Бессмысленность работой одолев,
Я, пребывая в ядовитых лужах,
Лениво созерцаю дивных дев.

XII. Castitas

Лениво созерцаю дивных дев
В витринах, в коих сам себя теряю.
Я цепью изо льда себя смиряю,
Подсолнуха потерю претерпев.

Прости меня.

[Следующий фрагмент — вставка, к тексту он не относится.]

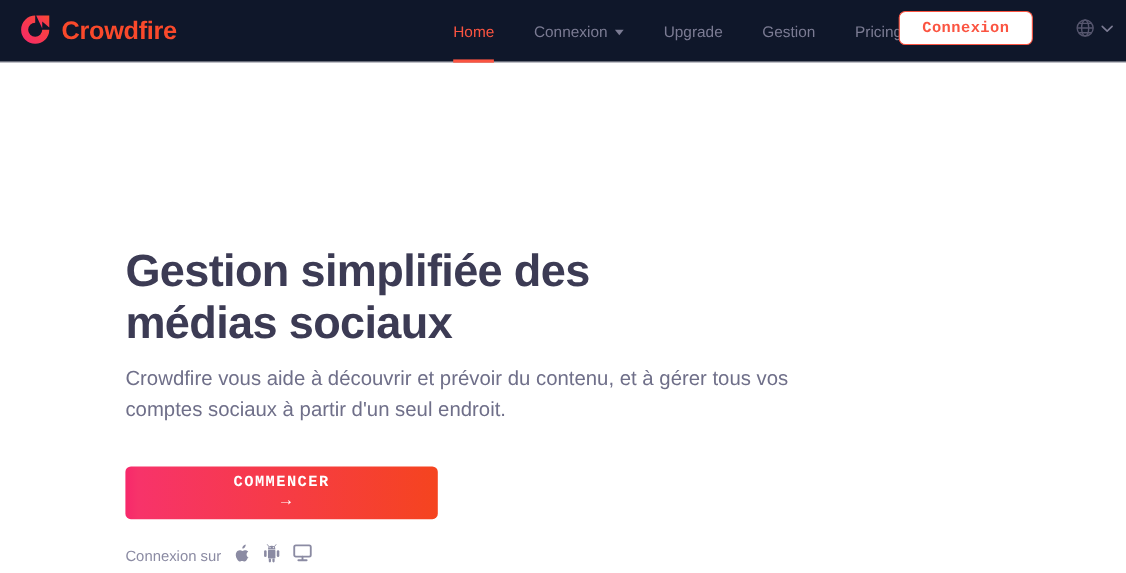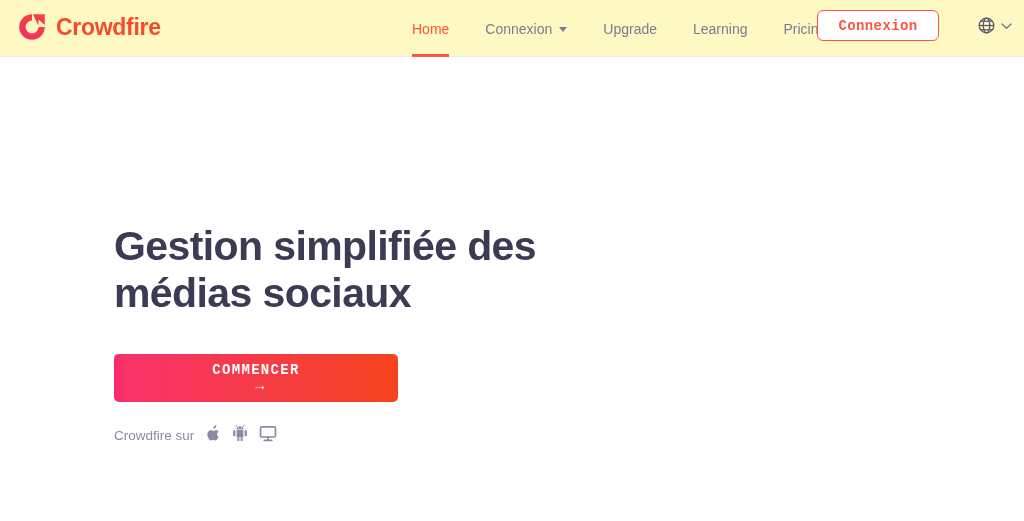--- a/index.html
+++ b/index.html
@@ -12,21 +12,21 @@
     background: #ffffff;
     font-family: "Liberation Sans", sans-serif;
     overflow: hidden;
     -webkit-font-smoothing: antialiased;
   }
 
   
   .header {
     position: relative;
     height: 57px;
-    background: #fef9c3;
+    background: #0f172a;
     border-bottom: 1px solid #eceaee;
     display: flex;
     align-items: center;
     box-sizing: border-box;
   }
 
   .brand {
     display: flex;
     align-items: center;
     position: absolute;
@@ -214,21 +214,21 @@
       <span>Home</span>
     </div>
     <div class="nav-item">
       <span>Connexion</span>
       <span class="caret"></span>
     </div>
     <div class="nav-item">
       <span>Upgrade</span>
     </div>
     <div class="nav-item">
-      <span>Learning</span>
+      <span>Gestion</span>
     </div>
     <div class="nav-item">
       <span>Pricing</span>
     </div>
   </nav>
 
   <div class="login-btn">
     <span>Connexion</span>
   </div>
 
@@ -247,28 +247,29 @@
         <polyline points="1,2 5.5,6.3 10,2"></polyline>
       </svg>
     </span>
   </div>
 </div>
 
 <main class="hero">
 
   <h1 class="hero-title">Gestion simplifiée des médias sociaux</h1>
 
+  <p class="hero-sub">Crowdfire vous aide à découvrir et prévoir du contenu, et à gérer tous vos comptes sociaux à partir d'un seul endroit.</p>
 
   <button class="cta-btn">
     <span>COMMENCER</span>
     <span class="cta-arrow">→</span>
   </button>
 
   <div class="avail">
-    <span class="avail-label">Crowdfire sur</span>
+    <span class="avail-label">Connexion sur</span>
 
     <span class="avail-icon">
       <svg width="15" height="18" viewBox="0 0 16 19" fill="#8b8ba3">
         <path d="M13.2 13.9c-.3.7-.5 1-.9 1.6-.6.9-1.4 2-2.4 2-.9 0-1.1-.6-2.3-.6-1.2 0-1.5.6-2.4.6-1 0-1.7-1-2.3-1.9-1.7-2.6-1.9-5.6-.8-7.2.8-1.1 2-1.8 3.1-1.8s1.9.6 2.8.6c.9 0 1.5-.6 2.8-.6 1 0 2 .5 2.7 1.5-2.4 1.3-2 4.7.6 5.8z"></path>
         <path d="M10.3 3.6c.5-.7.9-1.6.7-2.6-.8.1-1.8.6-2.4 1.3-.5.6-1 1.6-.8 2.5.9.1 1.9-.4 2.5-1.2z"></path>
       </svg>
     </span>
 
     <span class="avail-icon">
       <svg width="16" height="18" viewBox="0 0 18 20" fill="#8b8ba3">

Я плакал, не сумев
Смириться с тем, что снова оставляю.
"Не уходи", — циклично повторяю,
С твоих щёк слёзы нежно утерев.

Плодит твоя закрытость лишь стенанья.
Тобою я унижен и убит.
Не выбирал я плотские желанья.

С тобою ночь приносит лишь мученья,
Но не унять звериный аппетит.
Умеренность — антагонист влеченья.

XIII. Gratia

Умеренность — антагонист влеченья.
Причудливо кружится в танце снег.
Напомнит мне осенний оберег,
Как щёки её рдели от смущенья.

Жизнь суть причина для благодаренья
За то, что есть с кем разделить ночлег.
За то, что от себя окончен бег.
За то, что редко нету настроенья.

За то, что редко чувствую я гнев.
За то, что с другом звёзды созерцали
В Италии, за ночь не протрезвев.

За то, что Марком послан был мне лев.
За то, что духом до сих пор не пали.
В любви к труду был создан сей напев.

XIV. Liberalitas

В любви к труду был создан сей напев.
Сквозь похоть, лень, бессонницу и пьянство
Зелёное проступит постоянство
Стихов, что обаять способны дев.

Летят статично птицы, замерев
В глазах того, кто через тунеядство
Годами демонстрирует упрямство,
Так от своих рук и не умерев.

Я чувствую себя других бездарней.
Я двигаюсь вперёд, но отстаю.
Мне не к лицу звучать высокопарней.

Останется душа моя рабыней
Презрения к тому, что создаю.
Мои творенья рождены гордыней.

XV. Vanagloria

Мои творенья рождены гордыней.
Смиренье же рождает пустоту.
Я щедро освещаю темноту,
Но жадно душу делаю рабыней

Для похоти и женщин побесстыдней.
Я ложь для целомудрия плету.
Завистливо беру, и всё не ту.
Я благодарен Богу за тот иней,

Что остужает пламенный мой гнев.
Недостаёт, однако, мне терпенья.
Как движимый чревоугодьем лев

Лениво созерцаю дивных дев.
Умеренность — антагонист влеченья.
В любви к труду был создан сей напев.